Let's approach this from a couple of standpoints. First, what is a termination policy?
A big assumption here is that you are actively using a contract for all your freelancing or consulting engagements. If you're not, don't go any further. Get a contract in place.
The termination policy of your contract dictates the circumstances on which a contract engagement can be terminated. This covers both you and the person you are contracting for. Because of this, it is worth evaluating a couple of key aspects before deciding on what your approach should be.
And let's be honest, a whole bunch of things has to go wrong before you start considering enacting the termination policy of your contract. We're not talking about engagements that end gracefully - we're talking about toxic relationships.

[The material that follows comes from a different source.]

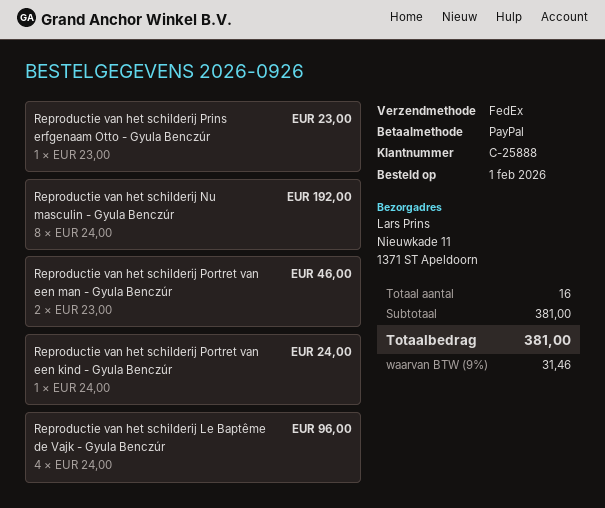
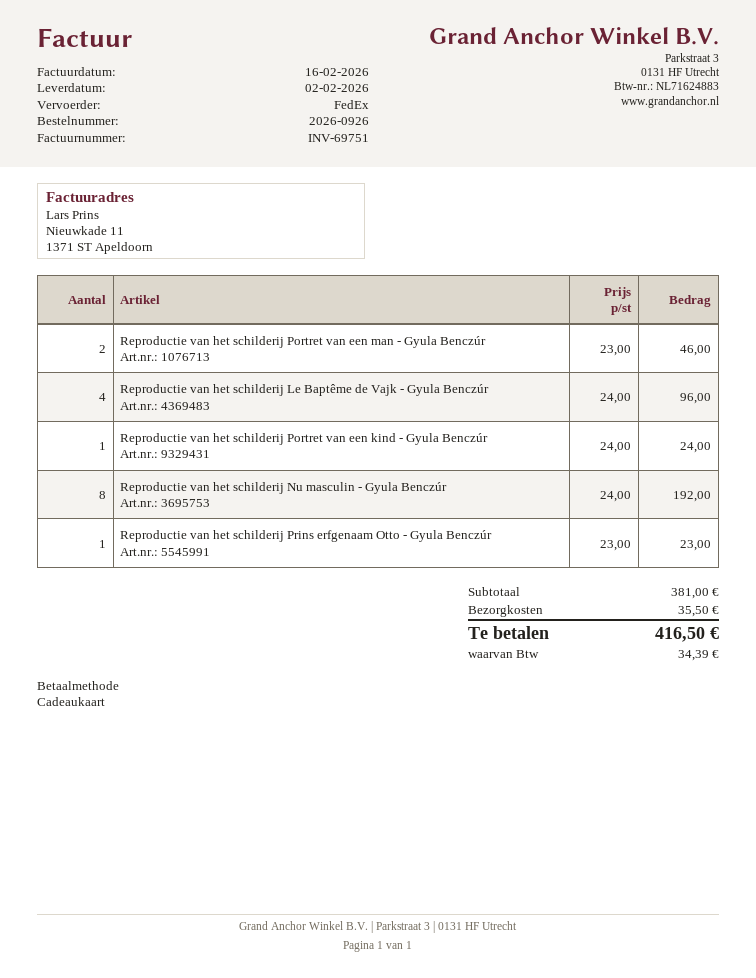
payment method: PayPal -> gift card
shipping: none -> 35.50
tax: 31.46 -> 34.39
total: 381.00 -> 416.50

Standard disclaimer: I am not a lawyer. You should talk to a lawyer. That's what I would do.
Most termination policies I've seen essentially cover both parties in an engagement. This means that the customer I'm working for should have equal rights to terminate the agreement as I do.
And this is only fair. As a consultant, you shouldn't be able to fire someone on a dime just because you feel like it. On the other hand, you wouldn't want a client to fire you on a dime just because they feel like it, right?
There is a big asterisk here. If the client doesn't pay, you should be free to terminate that agreement IMMEDIATELY. Don't stay with clients that don't pay. But your lawyer should cover that.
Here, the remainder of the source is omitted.